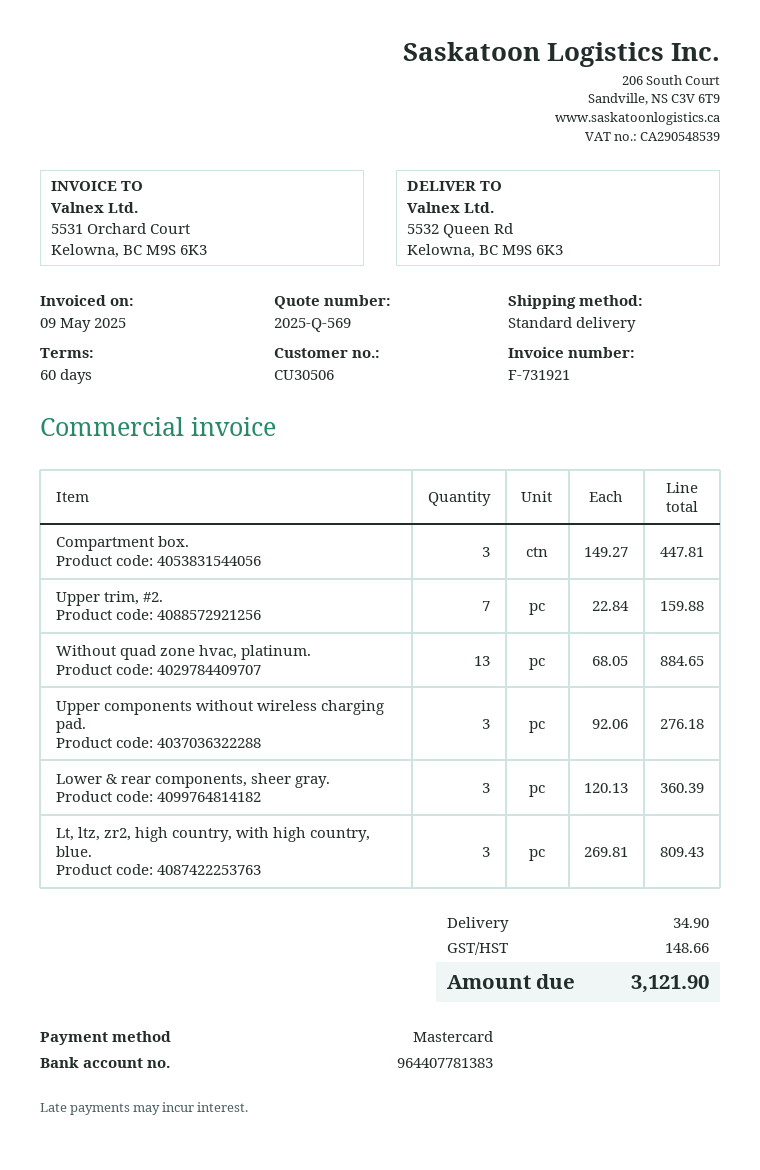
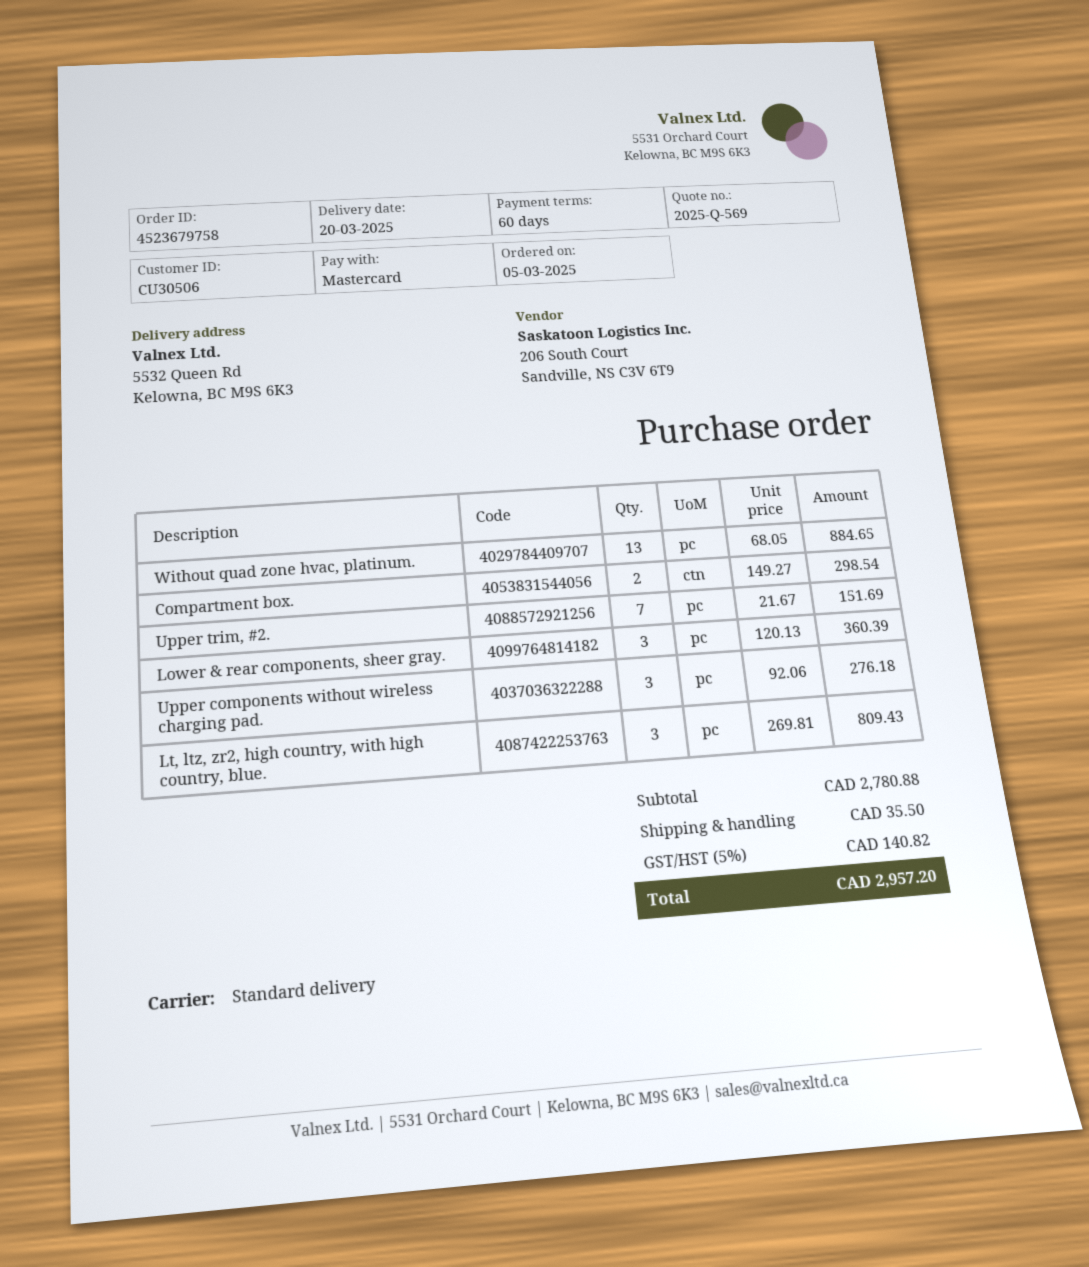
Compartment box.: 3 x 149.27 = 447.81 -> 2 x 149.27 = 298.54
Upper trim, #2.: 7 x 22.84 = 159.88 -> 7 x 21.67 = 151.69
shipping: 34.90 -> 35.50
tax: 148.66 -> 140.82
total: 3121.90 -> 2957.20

=== Exercise details ===
Write out every line above again exactly, with the pictures left out.

=== Result below ===
Compartment box.: 3 x 149.27 = 447.81 -> 2 x 149.27 = 298.54
Upper trim, #2.: 7 x 22.84 = 159.88 -> 7 x 21.67 = 151.69
shipping: 34.90 -> 35.50
tax: 148.66 -> 140.82
total: 3121.90 -> 2957.20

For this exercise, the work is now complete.